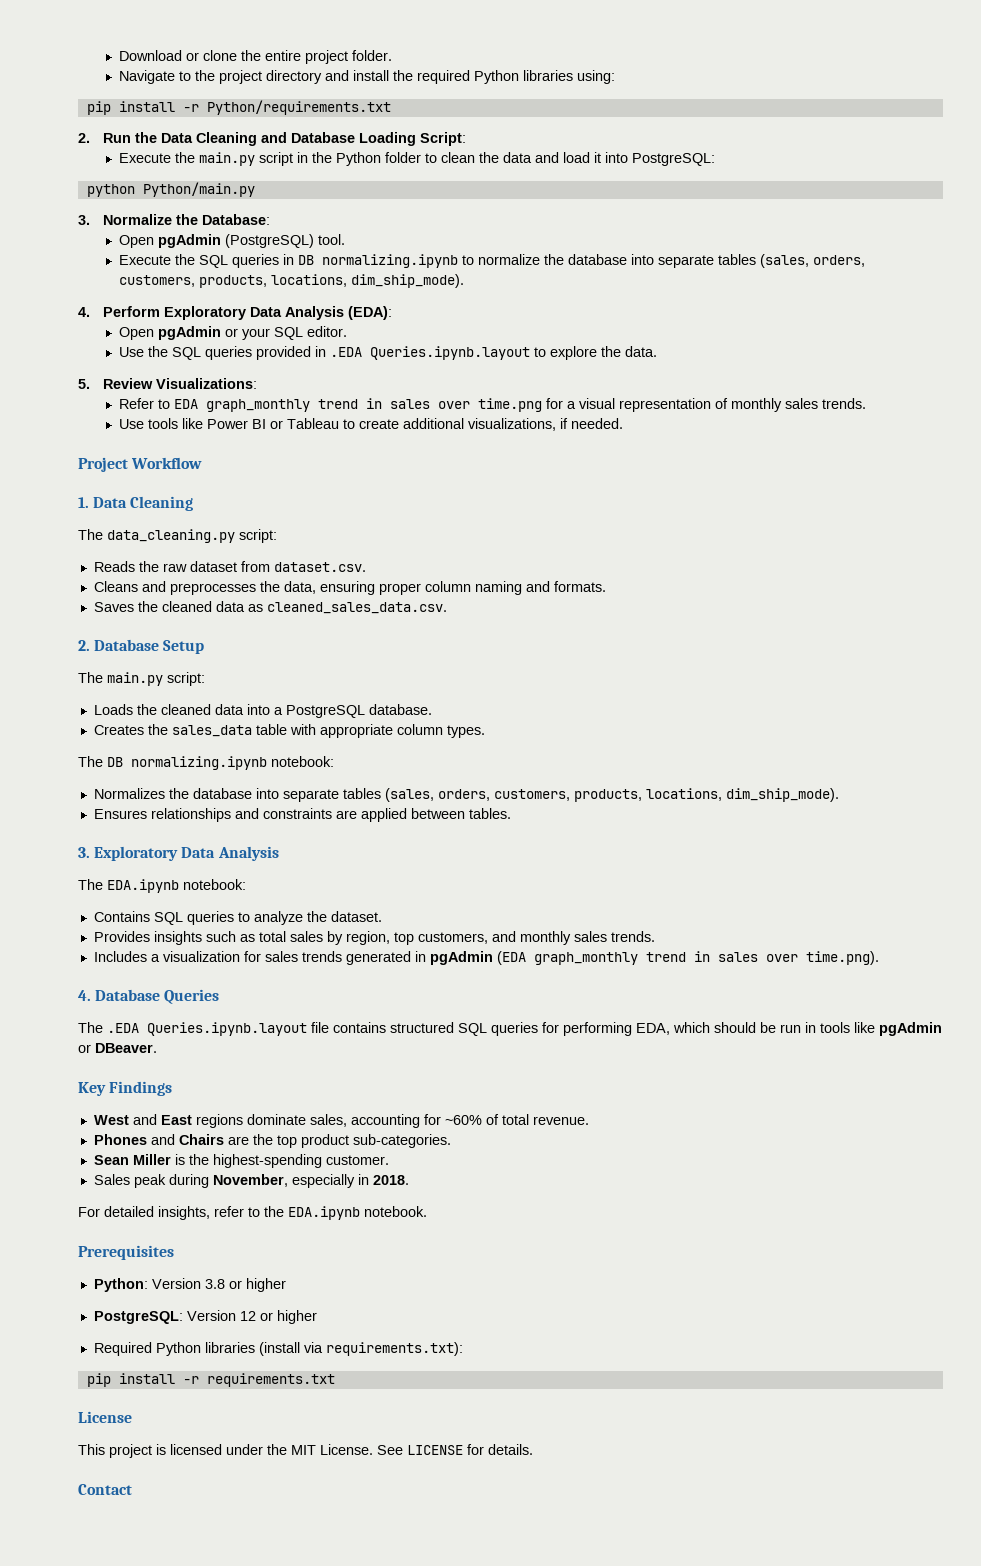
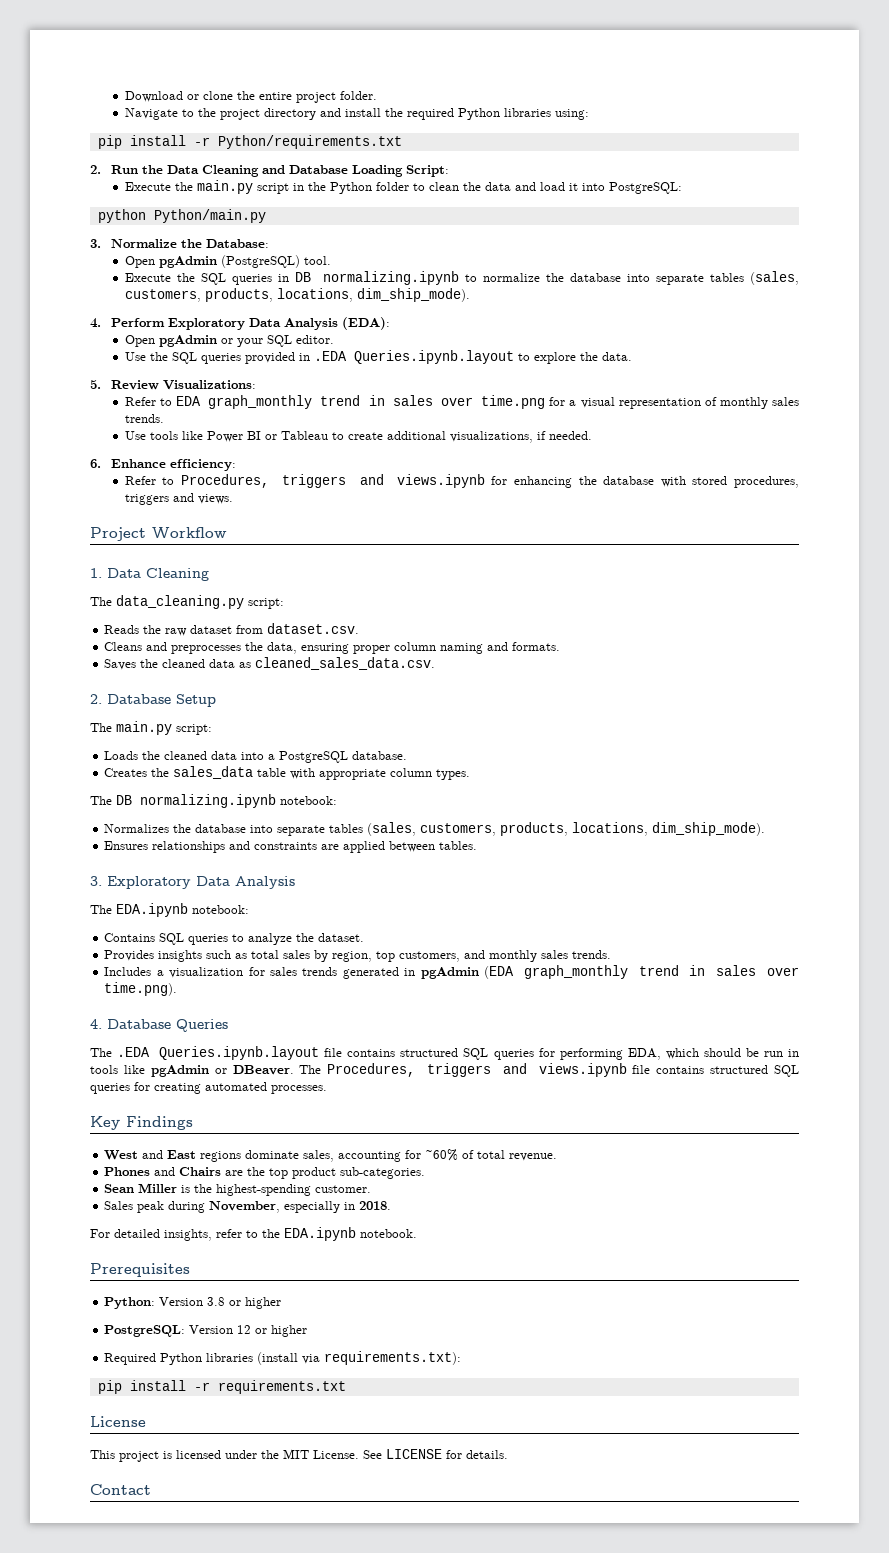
- Execute the SQL queries in DB normalizing.ipynb to normalize the database into separate tables (sales, orders, customers, products, locations, dim_ship_mode).
+ Execute the SQL queries in DB normalizing.ipynb to normalize the database into separate tables (sales, customers, products, locations, dim_ship_mode).
+ 6. Enhance efficiency:
+ Refer to Procedures, triggers and views.ipynb for enhancing the database with stored procedures, triggers and views.
- Normalizes the database into separate tables (sales, orders, customers, products, locations, dim_ship_mode).
+ Normalizes the database into separate tables (sales, customers, products, locations, dim_ship_mode).
+ The Procedures, triggers and views.ipynb file contains structured SQL queries for creating automated processes.

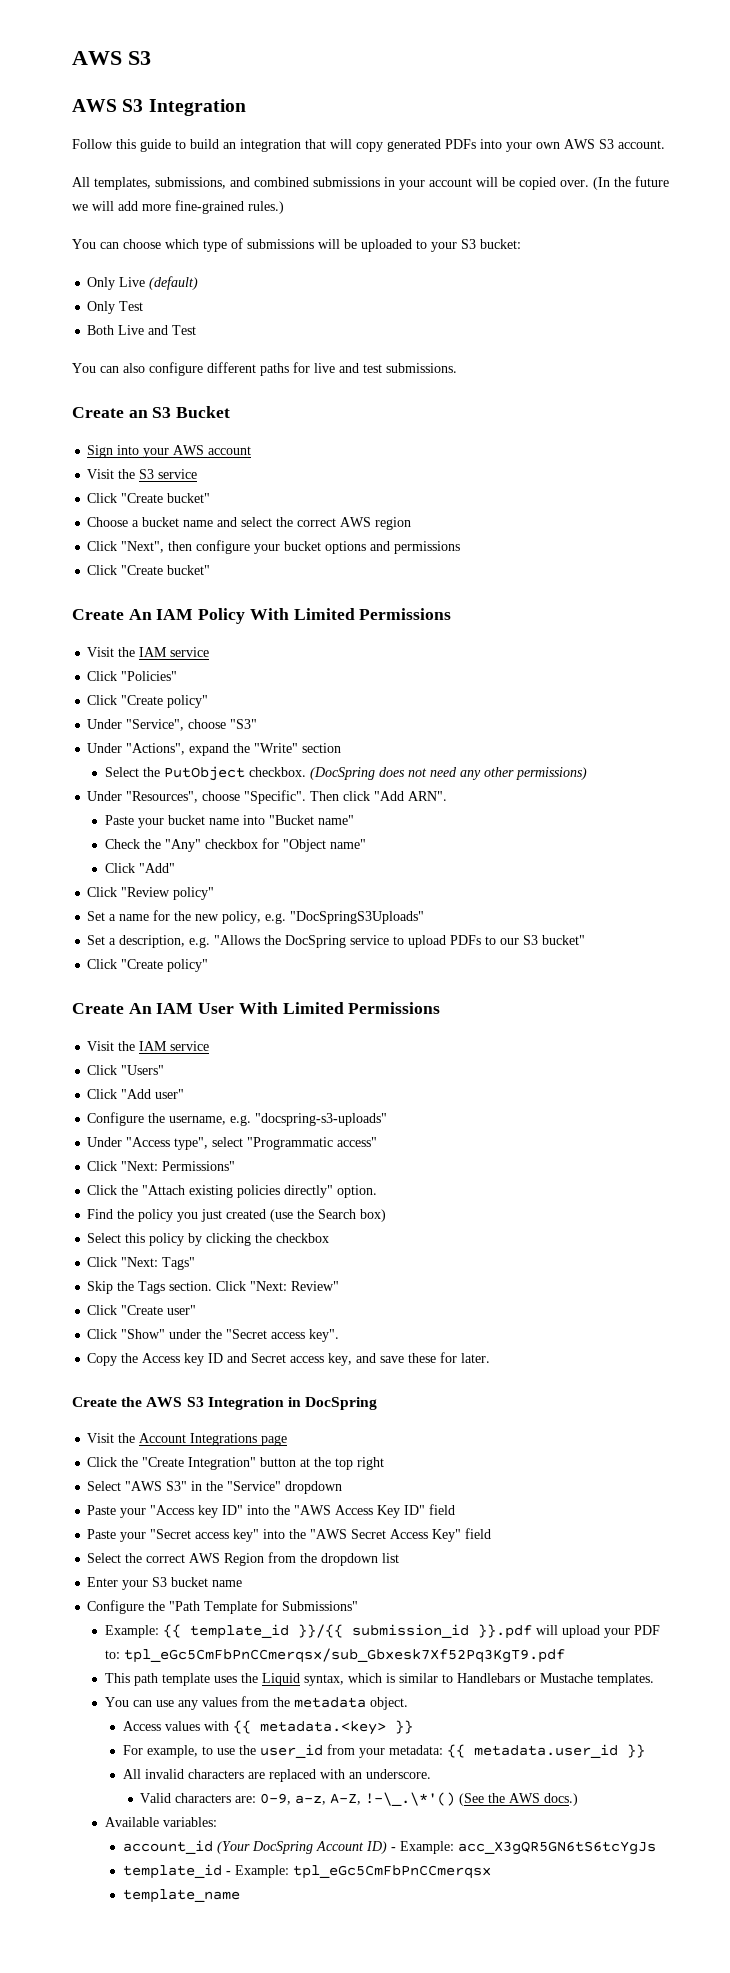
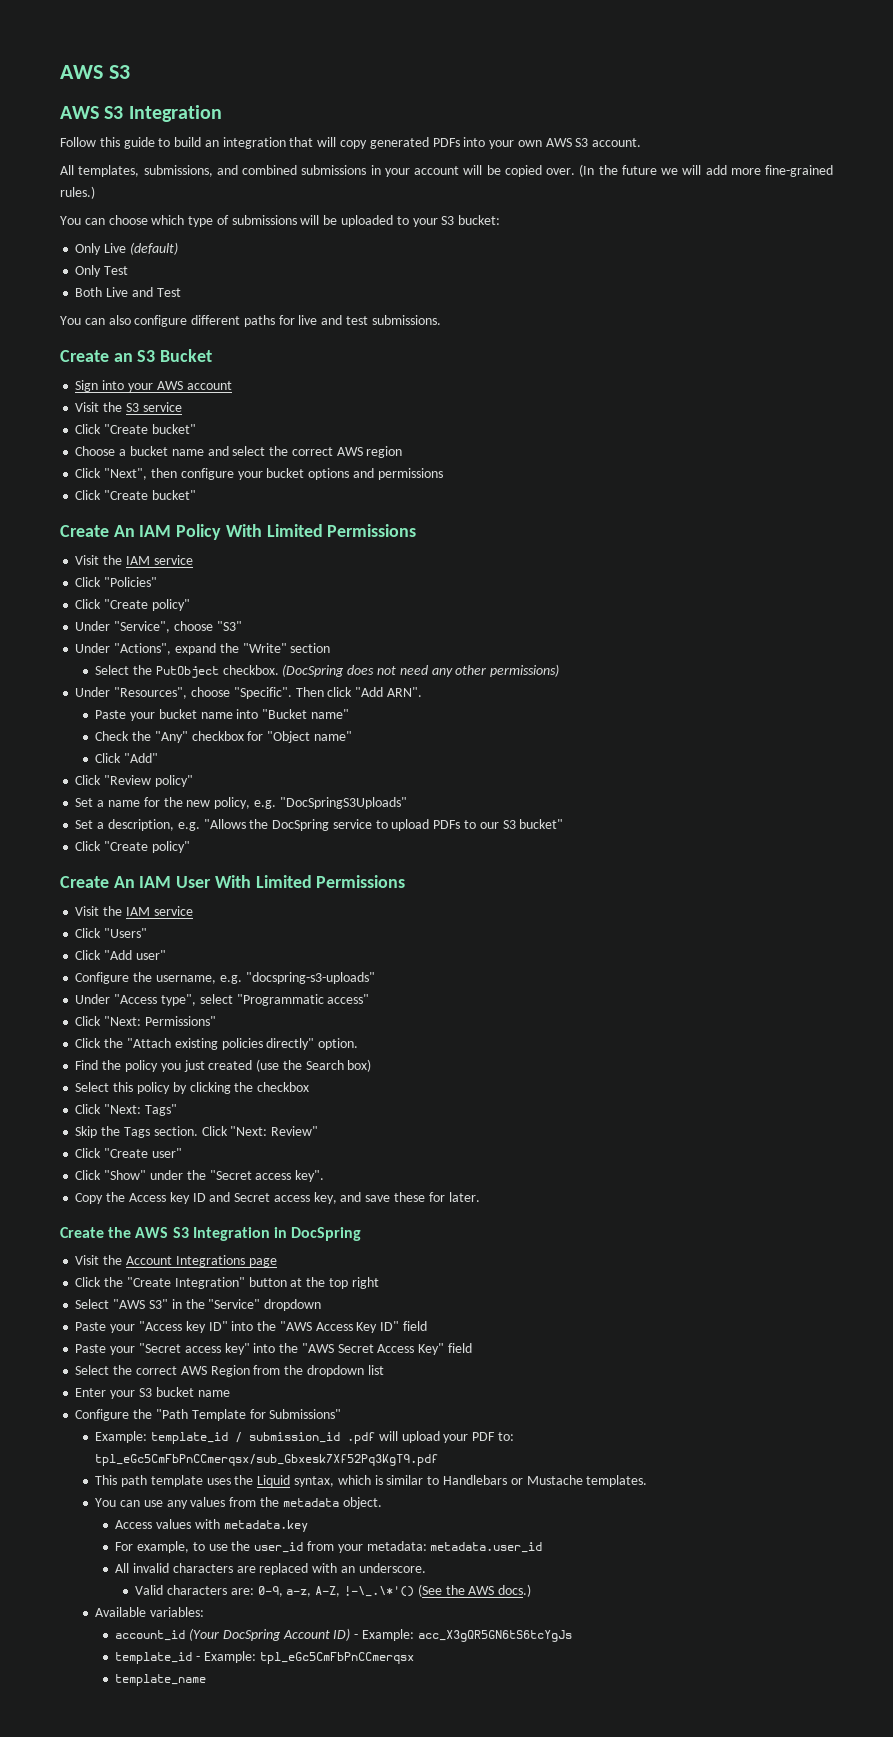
- Example: {{ template_id }}/{{ submission_id }}.pdf will upload your PDF to: tpl_eGc5CmFbPnCCmerqsx/sub_Gbxesk7Xf52Pq3KgT9.pdf
+ Example: template_id / submission_id .pdf will upload your PDF to: tpl_eGc5CmFbPnCCmerqsx/sub_Gbxesk7Xf52Pq3KgT9.pdf
- Access values with {{ metadata.<key> }}
+ Access values with metadata.key
- For example, to use the user_id from your metadata: {{ metadata.user_id }}
+ For example, to use the user_id from your metadata: metadata.user_id

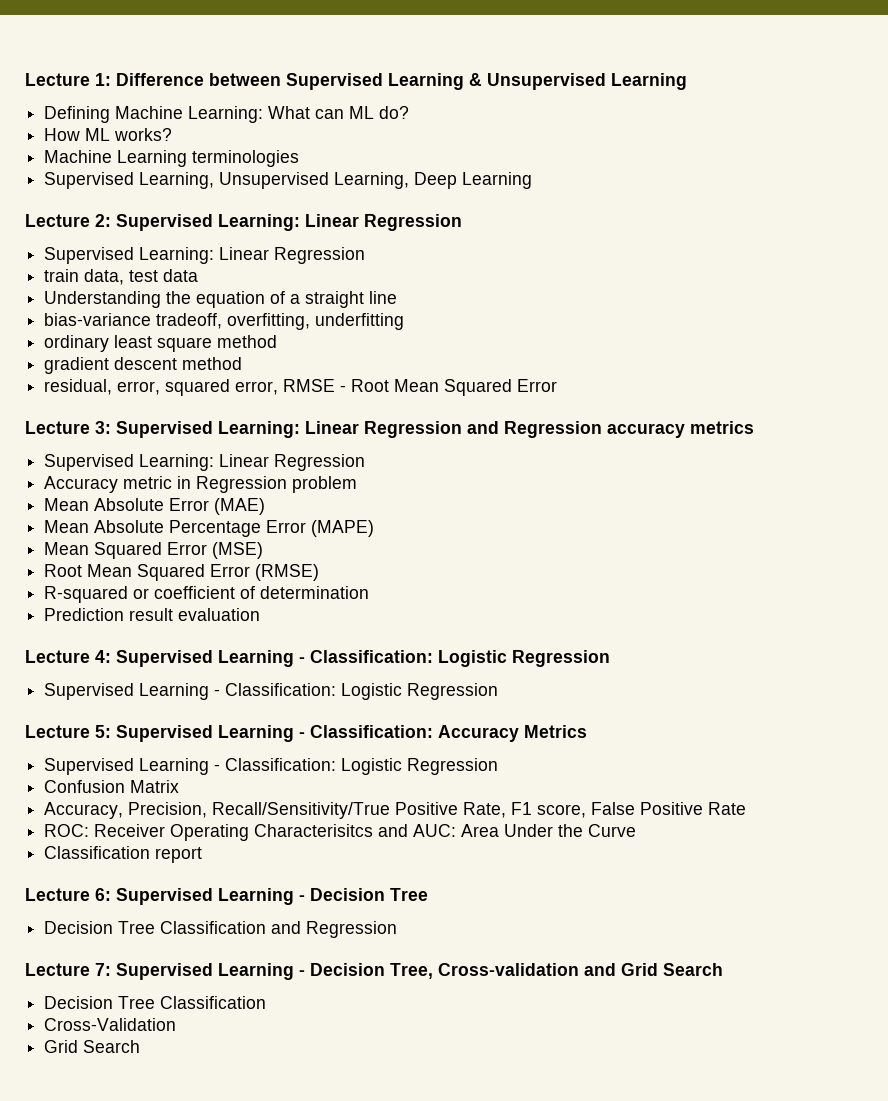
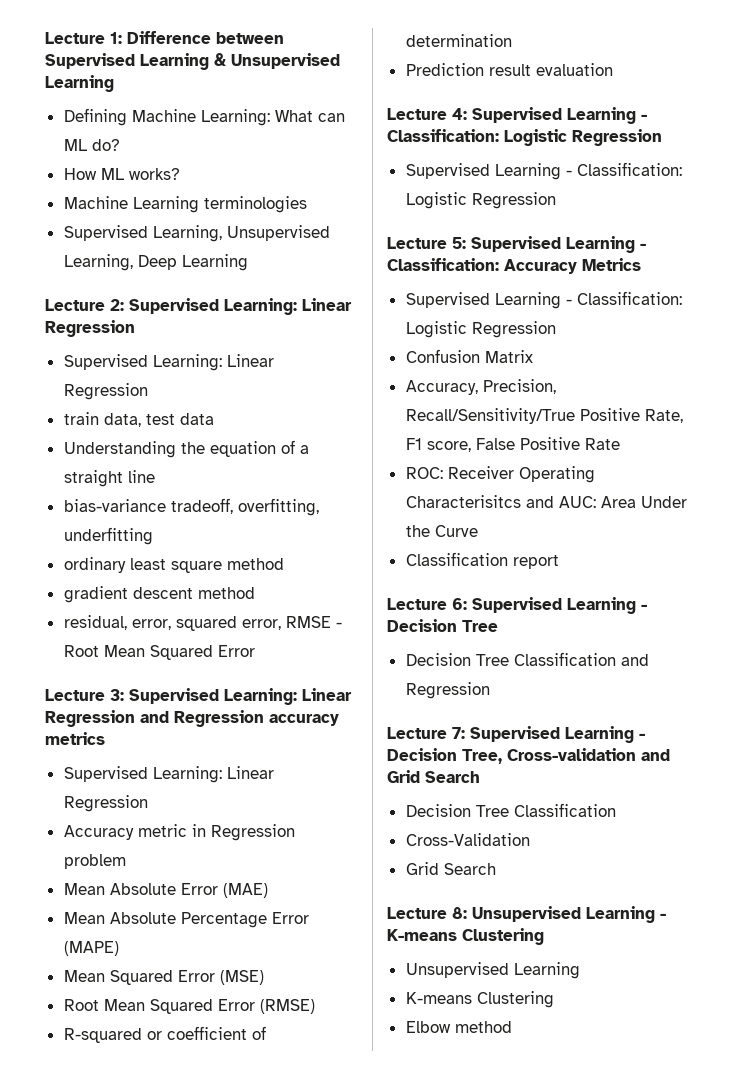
+ Lecture 8: Unsupervised Learning - K-means Clustering
+ Unsupervised Learning
+ K-means Clustering
+ Elbow method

What you will do:
What is needed is every entry above, repeated exactly, with the pictures dropped.

Expected answer:
- Execute the SQL queries in DB normalizing.ipynb to normalize the database into separate tables (sales, orders, customers, products, locations, dim_ship_mode).
+ Execute the SQL queries in DB normalizing.ipynb to normalize the database into separate tables (sales, customers, products, locations, dim_ship_mode).
+ 6. Enhance efficiency:
+ Refer to Procedures, triggers and views.ipynb for enhancing the database with stored procedures, triggers and views.
- Normalizes the database into separate tables (sales, orders, customers, products, locations, dim_ship_mode).
+ Normalizes the database into separate tables (sales, customers, products, locations, dim_ship_mode).
+ The Procedures, triggers and views.ipynb file contains structured SQL queries for creating automated processes.

- Example: {{ template_id }}/{{ submission_id }}.pdf will upload your PDF to: tpl_eGc5CmFbPnCCmerqsx/sub_Gbxesk7Xf52Pq3KgT9.pdf
+ Example: template_id / submission_id .pdf will upload your PDF to: tpl_eGc5CmFbPnCCmerqsx/sub_Gbxesk7Xf52Pq3KgT9.pdf
- Access values with {{ metadata.<key> }}
+ Access values with metadata.key
- For example, to use the user_id from your metadata: {{ metadata.user_id }}
+ For example, to use the user_id from your metadata: metadata.user_id

+ Lecture 8: Unsupervised Learning - K-means Clustering
+ Unsupervised Learning
+ K-means Clustering
+ Elbow method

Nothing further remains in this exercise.